These are all advocacy or op-eds, addressing the restrictions on silencers:

  • "While suppressors--often inaccurately called "silencers," though only subsonic .22s can really be rendered anywhere near "silent"--are not only allowed but sometimes required for hunters in other countries, in the U.S. they're currently regulated under our old favorite, the 1934 National Firearms Act, which means law-abiding purchasers have to go through the burdensome process of being photographed and fingerprinted." Suprynowicz, Vin. "Congress can't afford to dawdle on gun rights." Firearms News, 1 July 2017, p. 54+. General OneFile,
  • "Despite their Hollywood image, suppressors are not "silencers." They won't completely muffle rifle or handgun noise, and they won't stop the sonic crack of a bullet that comes from traveling beyond the speed of sound" McCombie, Brian. "Hush-up: how sound suppressors work and why you should own one." Outdoor Life, June-July 2012, p. 82. General OneFile,
  • "Whether you call them "cans," "suppressors" or "silencers" (as Hiram Percy Maxim patented his design in 1909), the growth in ownership and usage the last few years can be largely credited to the merits of education efforts by suppressor manufacturers and an independent organization formed in 2011, the American Suppressor Association (ASA)." Poole, Eric R. "Hush that noise." Guns & Ammo, Aug. 2015, p. 13. General OneFile,
  • "Real-life bad guys using "silencers" is such a rare occurrence that when the police do find one, it's almost cause for celebration. You see, the vast majority of suppressors (not silencers) are sold to good guys like you and me and to the police and military. It's actually an ultra-rare situation for the bad guys to have one." Sweeney, Patrick. "The sound of silence: to really fight noise pollution, suppressed rimfires are the way to go." Guns & Ammo, Feb. 2012, p. 30+. General OneFile,
  • "The mere mention of a suppressor or silencer turns some thoughts to this dark and edgy world created by the movies and television. First of all let's get one thing straight right off the bat. Suppressors are not evil at all, and when used correctly tend to make shooting a whole lot more pleasant experience regardless of the cartridge type." Brezny, L.P. "Ruger SR-22: this one is dressed for suppressed success." Gun Digest, 19 Dec. 2011, p. 8+. General OneFile,
  • "In the real world, "silencers" are actually "suppressors," and they don't eliminate the sound of a gunshot so much as slightly reduce it--" "Hollywood has a lot to answer for." National Review, 6 Feb. 2017, p. 10. General OneFile,

--Dennis Bratland (talk) 19:10, 26 February 2018 (UTC)Reply[reply]

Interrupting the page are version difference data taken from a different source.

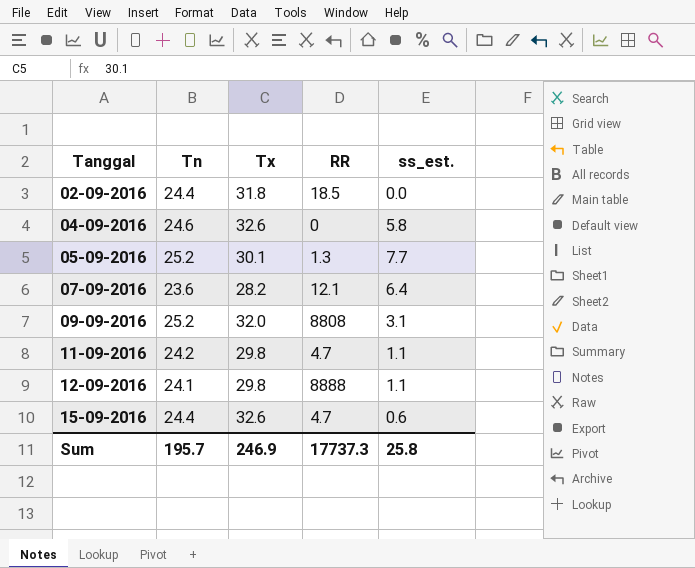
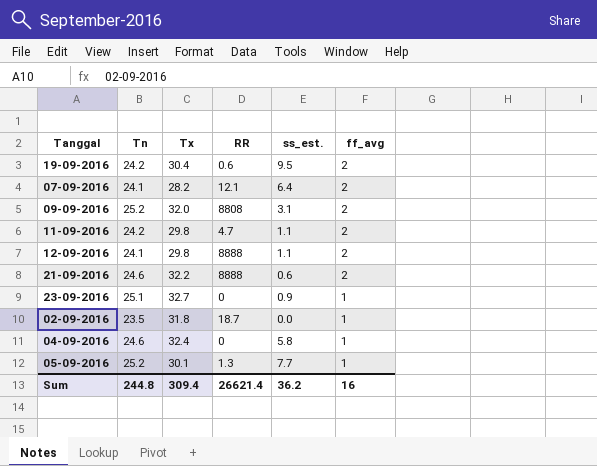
row order: Tanggal ascending -> ff_avg descending
column ff_avg | position: none -> 6
row 15-09-2016: 24.4 | 32.6 | 4.7 | 0.6 -> none
row 19-09-2016: none -> 24.2 | 30.4 | 0.6 | 9.5 | 2
07-09-2016 | Tn: 23.6 -> 24.1
row 21-09-2016: none -> 24.6 | 32.2 | 8888 | 0.6 | 2
row 23-09-2016: none -> 25.1 | 32.7 | 0 | 0.9 | 1
02-09-2016 | Tn: 24.4 -> 23.5
02-09-2016 | RR: 18.5 -> 18.7
04-09-2016 | Tx: 32.6 -> 32.4
Sum | Tn: 195.7 -> 244.8
Sum | Tx: 246.9 -> 309.4
Sum | RR: 17737.3 -> 26621.4
Sum | ss_est.: 25.8 -> 36.2

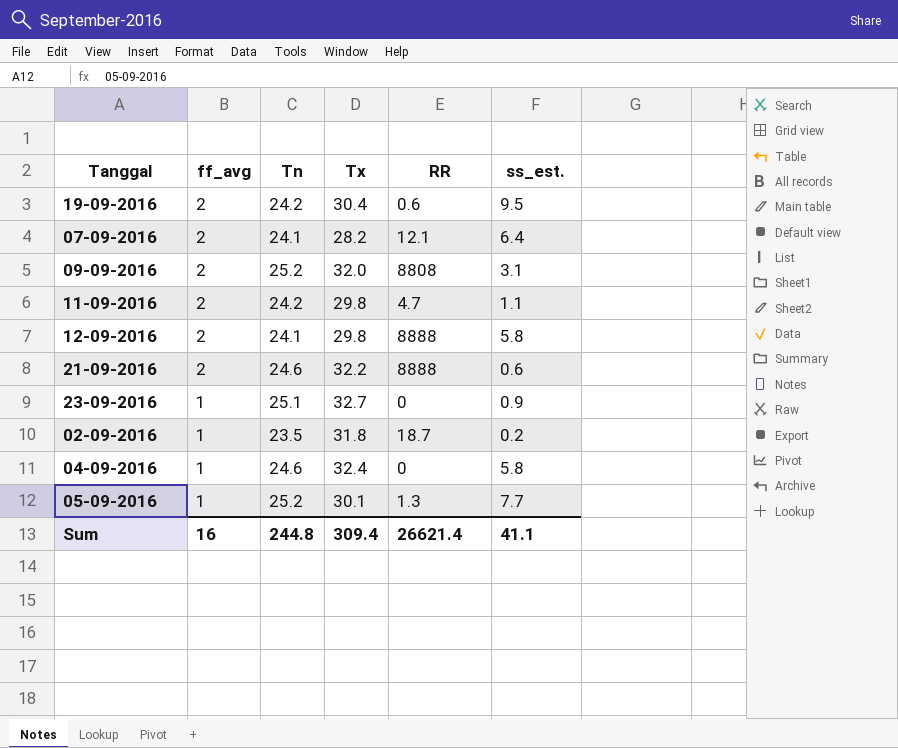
column ff_avg | position: 6 -> 2
12-09-2016 | ss_est.: 1.1 -> 5.8
02-09-2016 | ss_est.: 0.0 -> 0.2
Sum | ss_est.: 36.2 -> 41.1

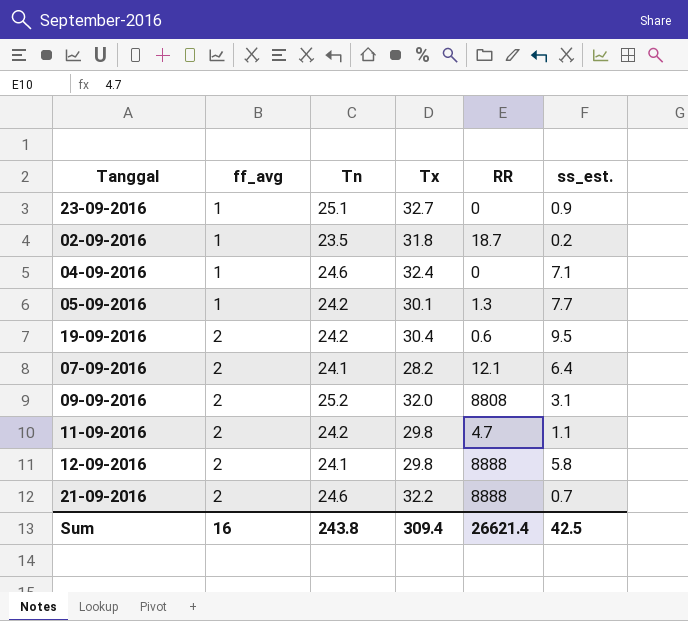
row order: ff_avg descending -> ff_avg ascending
04-09-2016 | ss_est.: 5.8 -> 7.1
05-09-2016 | Tn: 25.2 -> 24.2
21-09-2016 | ss_est.: 0.6 -> 0.7
Sum | Tn: 244.8 -> 243.8
Sum | ss_est.: 41.1 -> 42.5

  • "The PC wing of gundom (and there is one, but for generally good reasons, and not to an extreme) will insist that these devices are not really silencers because the guns upon which they are mounted still make a very discernible noise. I'm going to continue to use the term 'silencer' since that is the legal name for them and that's the term that the inventor used many years ago.Muramatsu, Kevin (2016), Lee, Jerry (ed.), Gun Digest 2017 (71 ed.), Gun Digest Books, p. 122, ISBN 9781440246685 --Dennis Bratland (talk) 23:50, 27 February 2018 (UTC)Reply[reply]
  • It's true that suppressor has been used to refer to gun parts for decades, but every source I found before the mid-1990s is referring to flash suppressors, not silencers. The article has a 1985 patent saying that is the earliest example of suppressor used to refer to noise reduction, and it sounds reasonable. For 116 years silencer has been and still is the main term. Muffler and can have been around too. Suppressor slowly gained traction from the mid 1980s and started to show up on the radar in some gun media in the 90s, but it was only after 2000, and especially after 2010, that a conscious decision was made to use suppressor as a euphemism for silencer, after that term had acquired a sinister connotation. That's basically a neologism. And after the NRA assumed the reason the public thinks they are whisper-quiet. The fact is that 1) movies get everything wrong. It's art, not life 2) There is evidence that silencers do in fact, in certain cases, allow shots to be fired without attracting attention. It depends heavily on the circumstances, and there's more to it than just screwing a can onto any old gun, but to suggest that they have no covert function, and couldn't benefit criminals, is highly questionable. --Dennis Bratland (talk) 17:49, 28 February 2018 (UTC)Reply[reply]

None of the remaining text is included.